Ratchet

Agentic prompt optimization with high watermarking. Ratchet uses an LLM proposer to iteratively improve a prompt, scores each change with a built-in LLM judge, and only keeps changes that beat the current high watermark. Like a ratchet wrench — it only moves forward.

Then it compresses the prompt for token efficiency while keeping quality above a configurable bar.

How It Works

┌───────────┐     ┌────────┐     ┌─────────┐     ┌───────────┐
│ Proposer  │────▶│ Prompt │────▶│  Judge  │────▶│ Watermark │
│ (Claude)  │     │ (.md)  │     │ (Claude)│     │   check   │
└───────────┘     └────────┘     └─────────┘     └───────────┘
      ▲                                                │
      │              ✓ kept (score > watermark)        │
      └────────────────────────────────────────────────┘
                     ✗ discarded (rollback)

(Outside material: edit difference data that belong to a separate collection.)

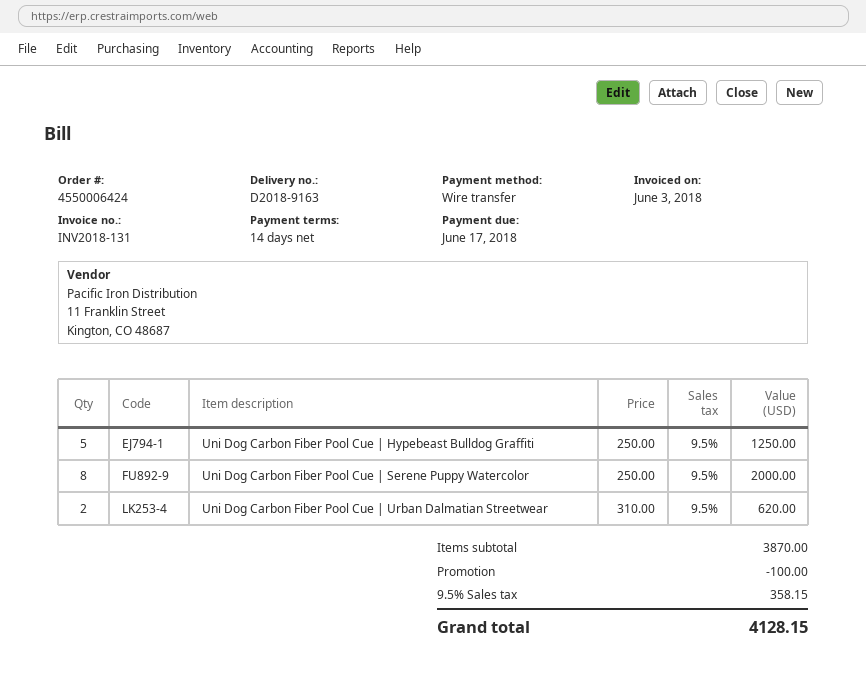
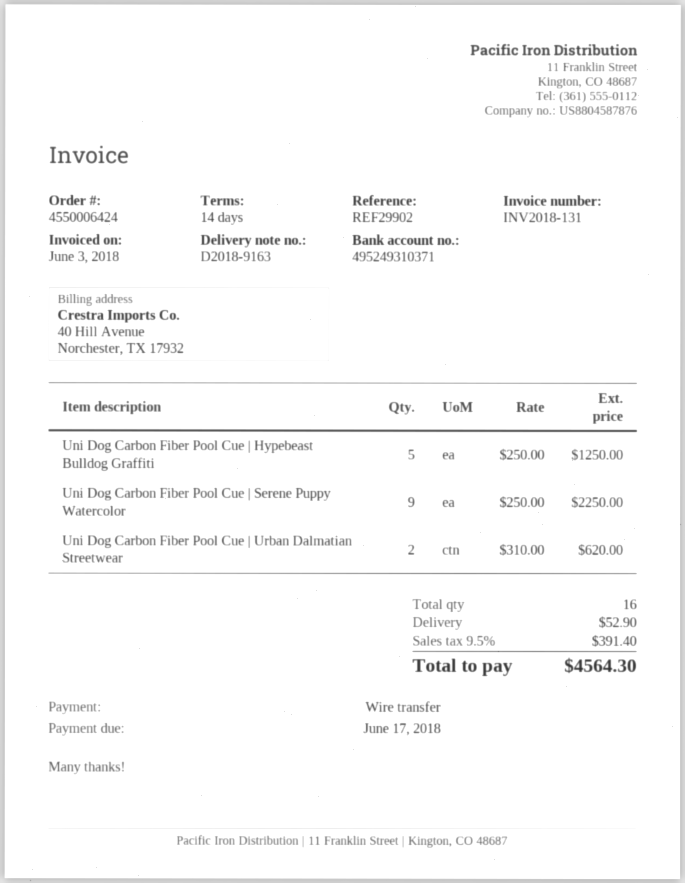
Uni Dog Carbon Fiber Pool Cue | Serene Puppy Watercolor: 8 x 250.00 = 2000.00 -> 9 x 250.00 = 2250.00
discount: 100.00 -> none
shipping: none -> 52.90
tax: 9.5% = 358.15 -> 9.5% = 391.40
total: 4128.15 -> 4564.30

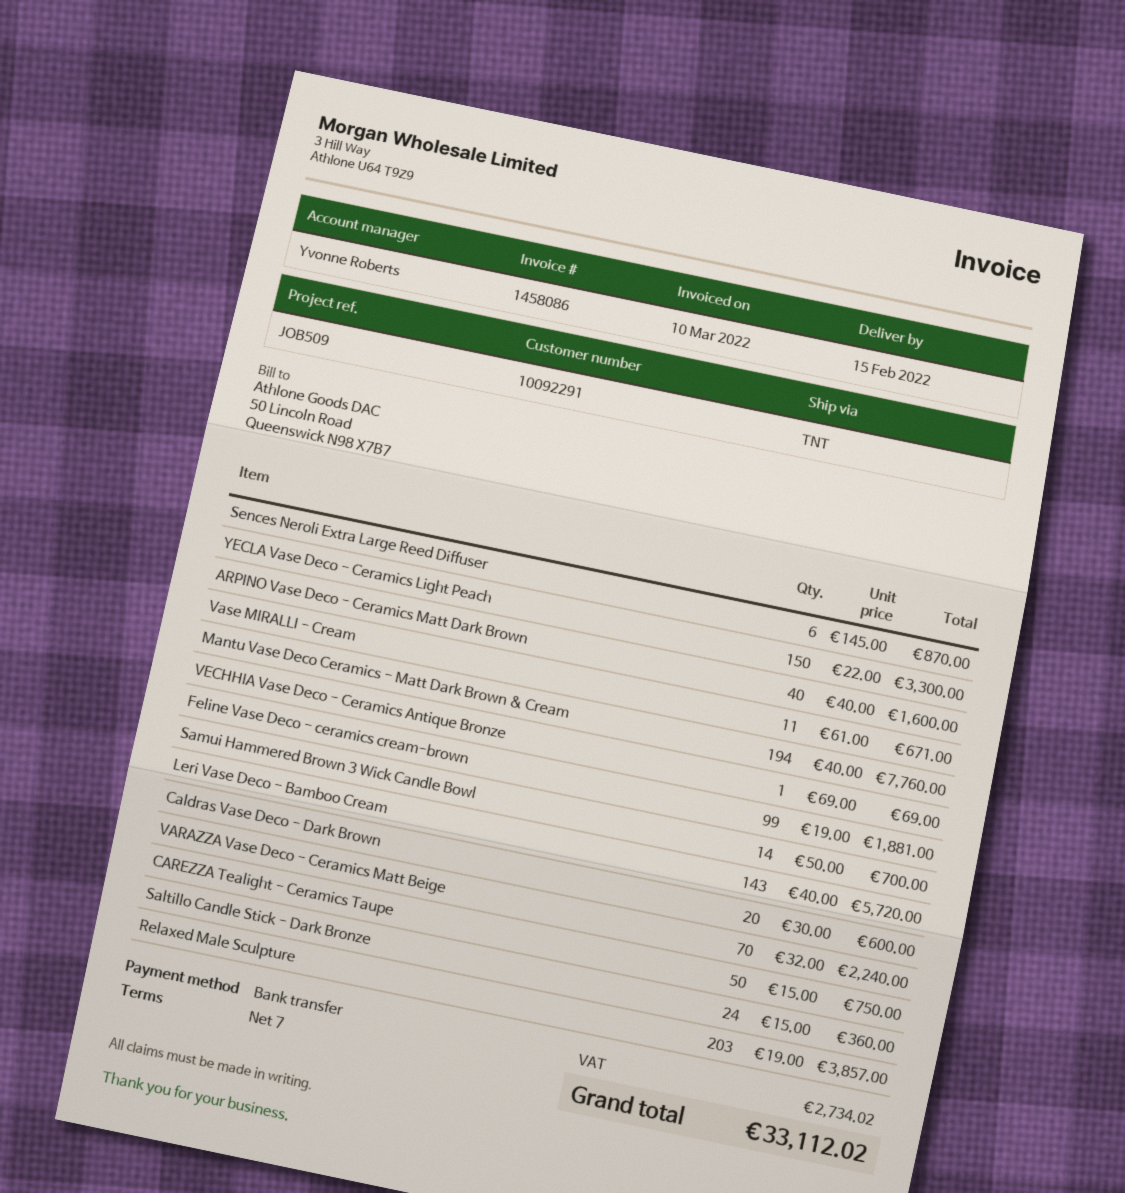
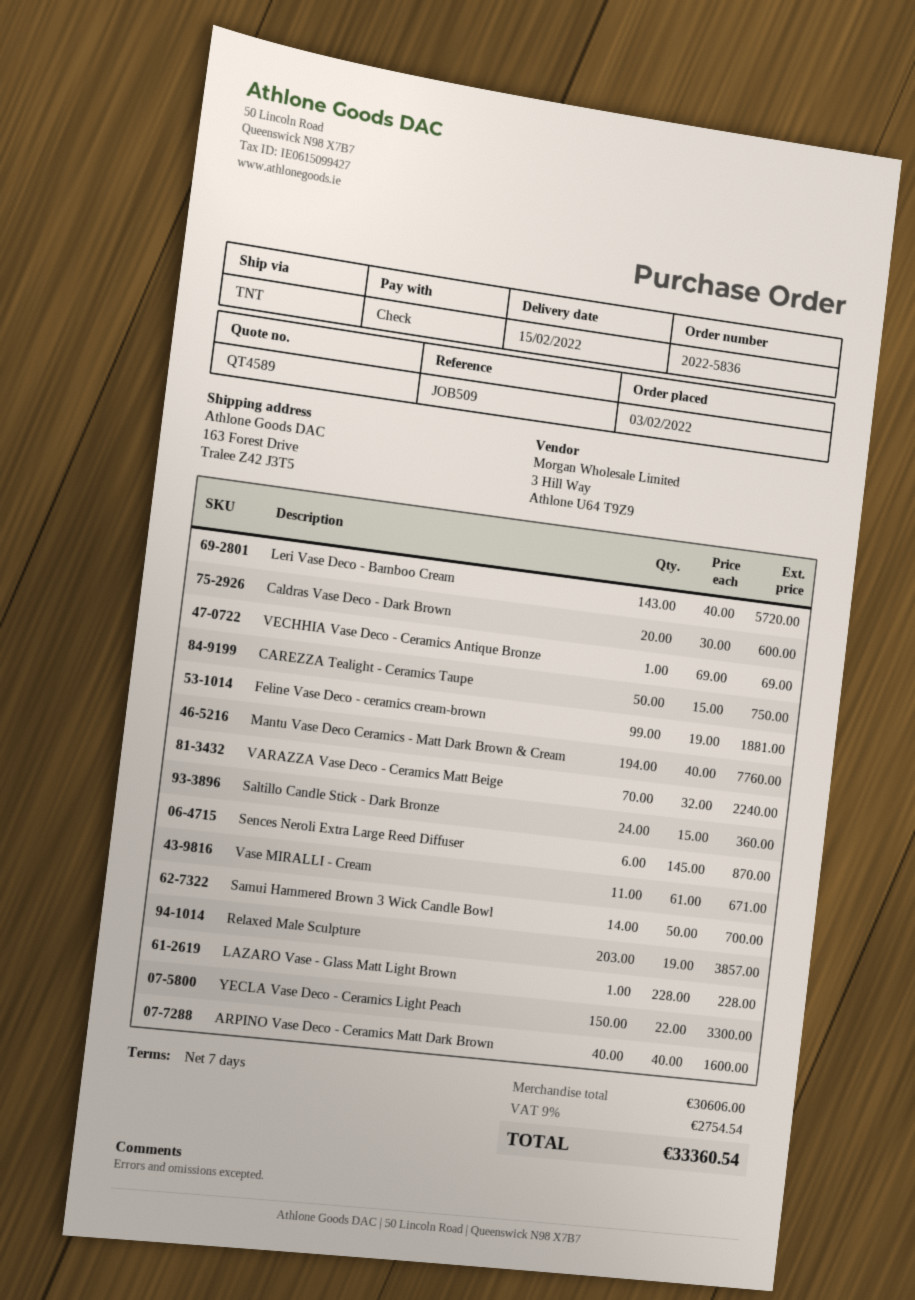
payment method: bank transfer -> cheque
LAZARO Vase - Glass Matt Light Brown: none -> 1 x 228.00 = 228.00
tax: 2734.02 -> 2754.54
total: 33112.02 -> 33360.54

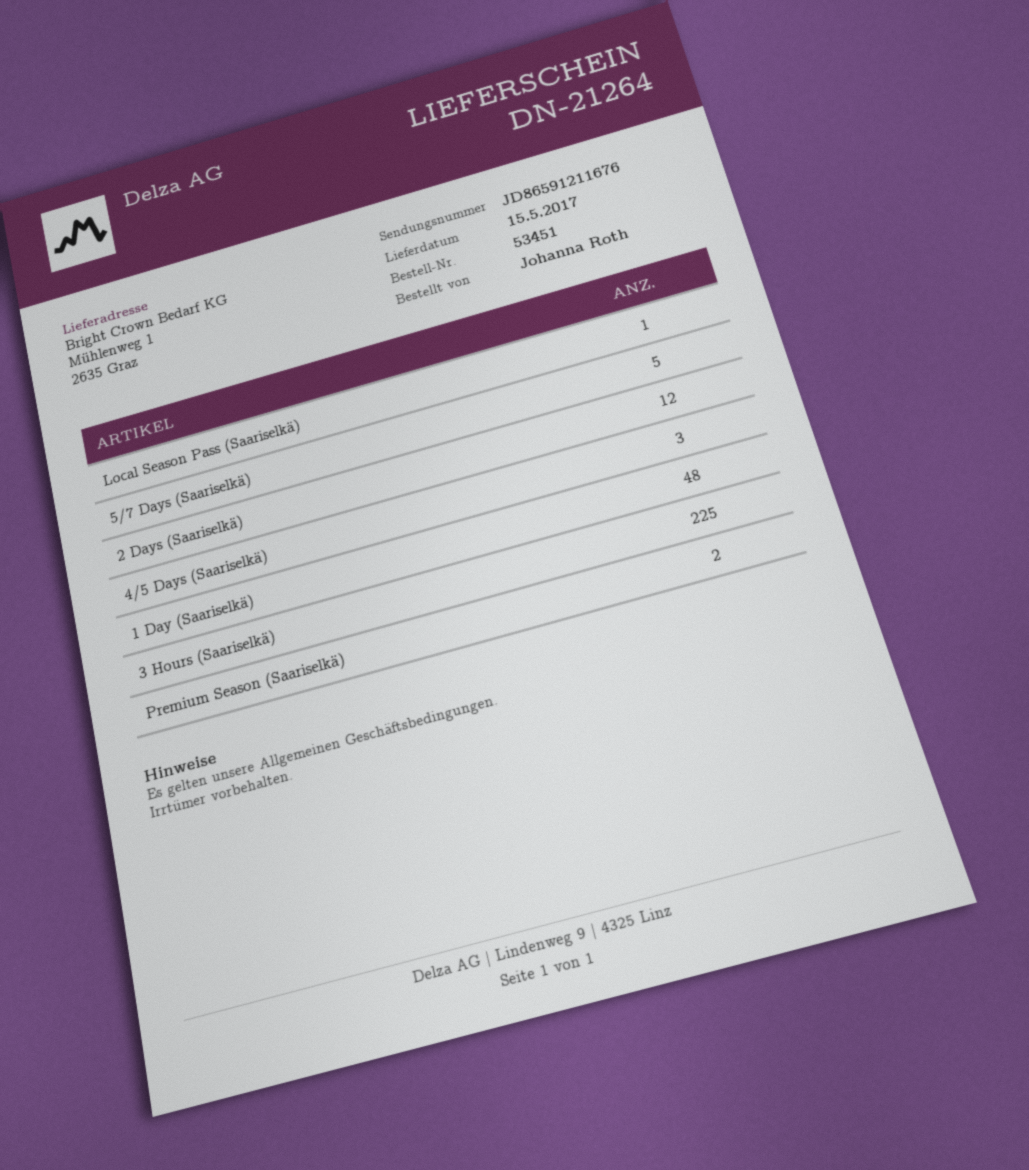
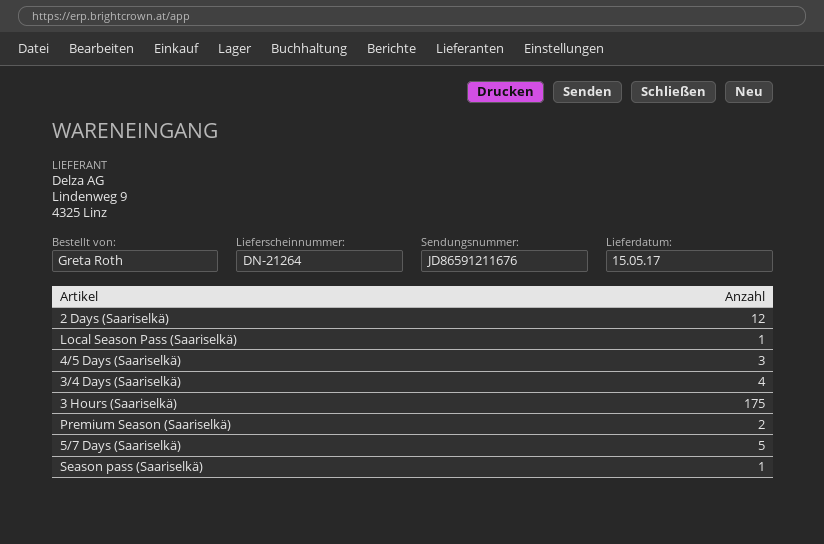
ordered by: Johanna Roth -> Greta Roth
1 Day (Saariselkä): 48 -> none
3 Hours (Saariselkä): 225 -> 175
3/4 Days (Saariselkä): none -> 4
Season pass (Saariselkä): none -> 1

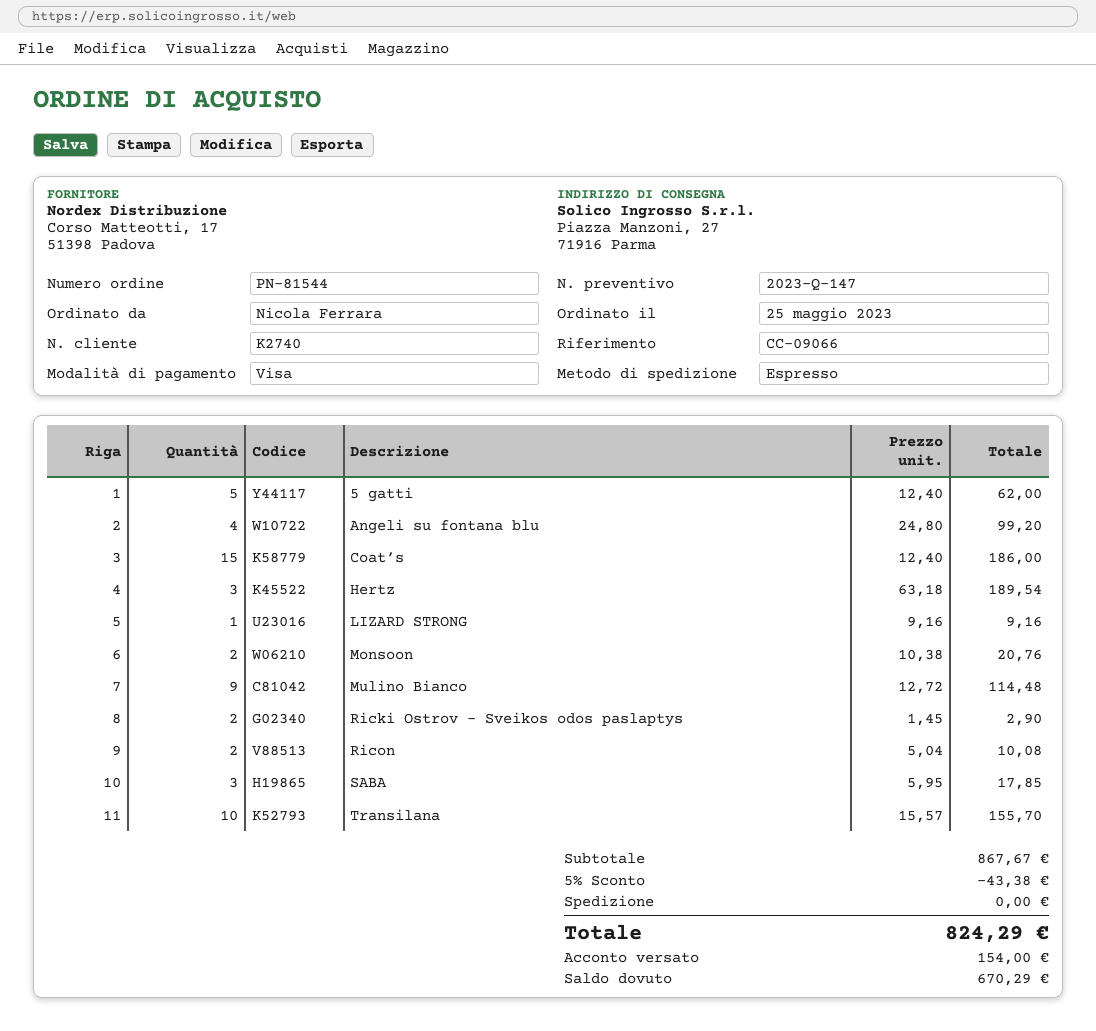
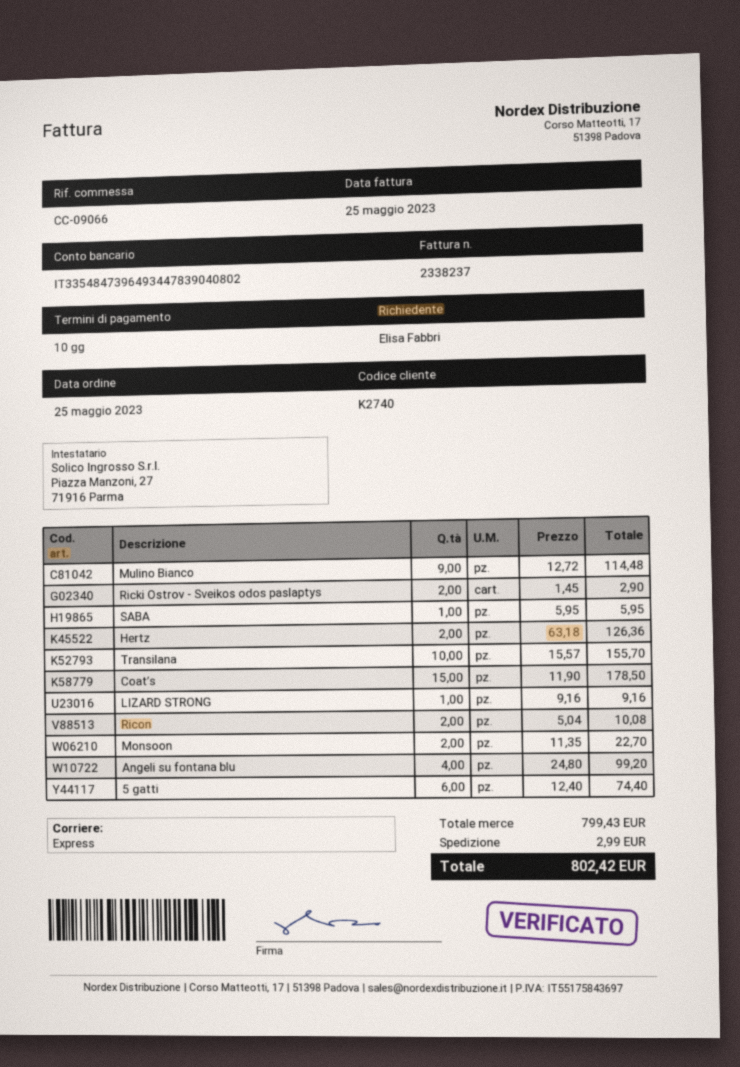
ordered by: Nicola Ferrara -> Elisa Fabbri
5 gatti: 5 x 12.40 = 62.00 -> 6 x 12.40 = 74.40
Coat’s: 15 x 12.40 = 186.00 -> 15 x 11.90 = 178.50
Hertz: 3 x 63.18 = 189.54 -> 2 x 63.18 = 126.36
Monsoon: 2 x 10.38 = 20.76 -> 2 x 11.35 = 22.70
SABA: 3 x 5.95 = 17.85 -> 1 x 5.95 = 5.95
subtotal: 867.67 -> 799.43
discount: 5% = 43.38 -> none
shipping: 0.00 -> 2.99
total: 824.29 -> 802.42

Proposer — Claude reads your RATCHET.md spec, the current prompt, progress history, and learnings, then suggests one targeted change.

Judge — The built-in LLM judge runs the modified prompt against your test cases, then scores each response against your eval criteria. No custom scorer code needed.

Watermark — If the score beats the current watermark by at least --min-delta, the change is kept. Otherwise it's rolled back.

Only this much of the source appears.